De cada vez que nos lembramos de algo alteramos essa memória, diz um ramo da investigação recente. Outro afiança que memórias, pelo menos as olfativas, podem passar
de pais para filhos. Mergulho na complexidade de um mecanismo
que nos permite recordar – e esquecer – e que conforma e certifica
a nossa identidade individual mas também a da espécie: sem memória,
que seria da consciência do eu?
Na série de TV Westworld, a memória é o tema principal. A ação passa-se num enorme parque de diversões onde máquinas de aparência humana – os anfitriões – vivem uma narrativa situada no faroeste. A cada um desses androides é conferida uma história pessoal com uma memória associada, mas essa memória é supostamente apagada no fim de cada ciclo de narrativa – geralmente quando são mortos, já que os humanos que visitam o parque podem matá-los e fazer-lhes tudo o que lhes apeteça, enquanto os anfitriões não podem fazer mal aos humanos. No fim de cada “ciclo”, são reparados e a sua memória original reinstalada. Mas algures fica qualquer coisa – e a partir daí, da memória traumática que se vai acumulando dessas sucessivas “vidas”, nasce a consciência de si e do papel que estão a desempenhar, e a revolta.

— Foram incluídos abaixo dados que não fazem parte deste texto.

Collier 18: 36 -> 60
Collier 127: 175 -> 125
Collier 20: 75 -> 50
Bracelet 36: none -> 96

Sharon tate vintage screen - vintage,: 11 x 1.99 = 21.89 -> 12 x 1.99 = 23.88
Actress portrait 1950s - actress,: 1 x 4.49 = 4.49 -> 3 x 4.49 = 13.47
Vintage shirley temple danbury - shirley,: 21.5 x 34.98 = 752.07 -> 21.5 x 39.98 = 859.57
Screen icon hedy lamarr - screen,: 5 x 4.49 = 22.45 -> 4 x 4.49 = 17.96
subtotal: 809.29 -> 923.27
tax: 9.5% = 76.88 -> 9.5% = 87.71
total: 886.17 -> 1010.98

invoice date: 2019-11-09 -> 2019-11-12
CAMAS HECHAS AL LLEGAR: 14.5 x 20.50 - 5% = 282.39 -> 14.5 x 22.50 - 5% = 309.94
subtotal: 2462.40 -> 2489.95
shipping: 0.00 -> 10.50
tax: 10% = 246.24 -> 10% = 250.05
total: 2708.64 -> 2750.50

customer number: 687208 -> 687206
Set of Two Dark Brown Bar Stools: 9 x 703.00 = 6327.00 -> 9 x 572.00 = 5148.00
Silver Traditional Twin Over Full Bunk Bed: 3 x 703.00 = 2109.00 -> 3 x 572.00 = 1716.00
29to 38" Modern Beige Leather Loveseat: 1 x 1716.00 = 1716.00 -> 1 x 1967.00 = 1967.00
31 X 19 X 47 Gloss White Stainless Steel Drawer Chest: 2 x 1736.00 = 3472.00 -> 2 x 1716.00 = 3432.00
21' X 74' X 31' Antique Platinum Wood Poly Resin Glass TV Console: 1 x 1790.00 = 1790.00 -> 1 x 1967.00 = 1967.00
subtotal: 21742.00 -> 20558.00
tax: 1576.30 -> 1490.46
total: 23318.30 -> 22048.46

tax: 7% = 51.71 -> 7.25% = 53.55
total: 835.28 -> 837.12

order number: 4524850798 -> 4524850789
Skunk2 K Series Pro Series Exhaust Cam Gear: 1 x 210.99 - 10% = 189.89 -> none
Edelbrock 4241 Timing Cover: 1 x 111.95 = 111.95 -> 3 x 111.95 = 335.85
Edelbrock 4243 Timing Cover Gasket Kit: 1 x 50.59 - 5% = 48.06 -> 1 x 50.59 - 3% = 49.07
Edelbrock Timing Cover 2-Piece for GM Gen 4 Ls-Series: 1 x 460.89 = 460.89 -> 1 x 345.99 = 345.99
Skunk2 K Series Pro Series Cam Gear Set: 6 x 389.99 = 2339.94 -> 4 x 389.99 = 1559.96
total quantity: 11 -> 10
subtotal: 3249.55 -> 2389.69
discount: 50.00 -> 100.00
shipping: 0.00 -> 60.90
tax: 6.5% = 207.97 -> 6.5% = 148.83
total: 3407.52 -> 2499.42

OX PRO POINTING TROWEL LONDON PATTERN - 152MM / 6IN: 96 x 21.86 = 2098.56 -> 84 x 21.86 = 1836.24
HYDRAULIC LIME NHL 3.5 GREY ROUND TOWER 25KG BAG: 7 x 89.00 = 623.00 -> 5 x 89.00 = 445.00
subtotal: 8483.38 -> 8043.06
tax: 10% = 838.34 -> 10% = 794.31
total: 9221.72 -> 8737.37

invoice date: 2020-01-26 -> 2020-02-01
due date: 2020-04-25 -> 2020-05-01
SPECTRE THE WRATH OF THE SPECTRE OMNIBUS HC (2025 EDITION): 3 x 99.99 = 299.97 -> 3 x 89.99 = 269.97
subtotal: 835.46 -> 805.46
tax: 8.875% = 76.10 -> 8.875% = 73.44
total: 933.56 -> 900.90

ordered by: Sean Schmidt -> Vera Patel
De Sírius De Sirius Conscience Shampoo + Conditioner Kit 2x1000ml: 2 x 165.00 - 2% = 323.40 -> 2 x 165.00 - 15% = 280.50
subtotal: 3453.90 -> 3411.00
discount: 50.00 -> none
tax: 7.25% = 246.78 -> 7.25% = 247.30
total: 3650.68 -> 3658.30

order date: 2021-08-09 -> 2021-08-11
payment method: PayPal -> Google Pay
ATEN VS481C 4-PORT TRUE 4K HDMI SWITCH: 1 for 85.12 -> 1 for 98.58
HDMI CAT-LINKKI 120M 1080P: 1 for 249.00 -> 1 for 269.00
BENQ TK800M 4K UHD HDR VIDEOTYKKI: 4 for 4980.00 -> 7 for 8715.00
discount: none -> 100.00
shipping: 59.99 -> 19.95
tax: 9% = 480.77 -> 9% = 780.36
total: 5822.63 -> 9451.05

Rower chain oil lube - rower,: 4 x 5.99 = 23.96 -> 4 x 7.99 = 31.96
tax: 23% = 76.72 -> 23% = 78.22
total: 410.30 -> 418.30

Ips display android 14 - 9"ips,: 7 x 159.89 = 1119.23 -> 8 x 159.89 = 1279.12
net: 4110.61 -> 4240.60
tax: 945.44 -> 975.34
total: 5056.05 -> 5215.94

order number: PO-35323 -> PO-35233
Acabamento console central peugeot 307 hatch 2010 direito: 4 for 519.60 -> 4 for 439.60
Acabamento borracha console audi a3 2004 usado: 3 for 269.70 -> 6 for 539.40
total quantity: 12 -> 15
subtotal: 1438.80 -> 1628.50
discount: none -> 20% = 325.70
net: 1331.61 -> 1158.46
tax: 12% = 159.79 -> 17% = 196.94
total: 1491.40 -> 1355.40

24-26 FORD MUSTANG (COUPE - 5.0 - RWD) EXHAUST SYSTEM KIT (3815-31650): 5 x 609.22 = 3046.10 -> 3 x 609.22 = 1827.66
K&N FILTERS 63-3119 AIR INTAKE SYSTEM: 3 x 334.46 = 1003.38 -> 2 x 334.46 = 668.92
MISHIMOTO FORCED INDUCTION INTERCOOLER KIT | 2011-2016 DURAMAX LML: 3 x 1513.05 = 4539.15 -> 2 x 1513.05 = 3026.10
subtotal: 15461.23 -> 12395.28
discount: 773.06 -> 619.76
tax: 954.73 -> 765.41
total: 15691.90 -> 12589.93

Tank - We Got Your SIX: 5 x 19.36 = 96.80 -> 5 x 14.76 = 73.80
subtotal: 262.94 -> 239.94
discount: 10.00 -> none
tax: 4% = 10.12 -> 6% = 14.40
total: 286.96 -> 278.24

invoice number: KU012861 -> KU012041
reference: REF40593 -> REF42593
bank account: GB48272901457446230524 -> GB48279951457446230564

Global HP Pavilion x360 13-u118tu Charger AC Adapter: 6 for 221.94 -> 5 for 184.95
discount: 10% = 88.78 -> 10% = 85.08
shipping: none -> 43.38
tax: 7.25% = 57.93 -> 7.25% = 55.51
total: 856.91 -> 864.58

A questão da série, como de outras ficções como Blade Runner (1982), na qual o caçador de replicants (outro nome dado aos androides) os distinguia precisamente pela deficiente memória de infância, quando lhes perguntava pela mãe, é o que distingue o humano – o que é ser humano, ou como se é ou não humano. E de como a memória, como noção da história de vida e da individualidade, desempenha um papel primordial nisso. Uma espécie de “lembro-me, logo sou”.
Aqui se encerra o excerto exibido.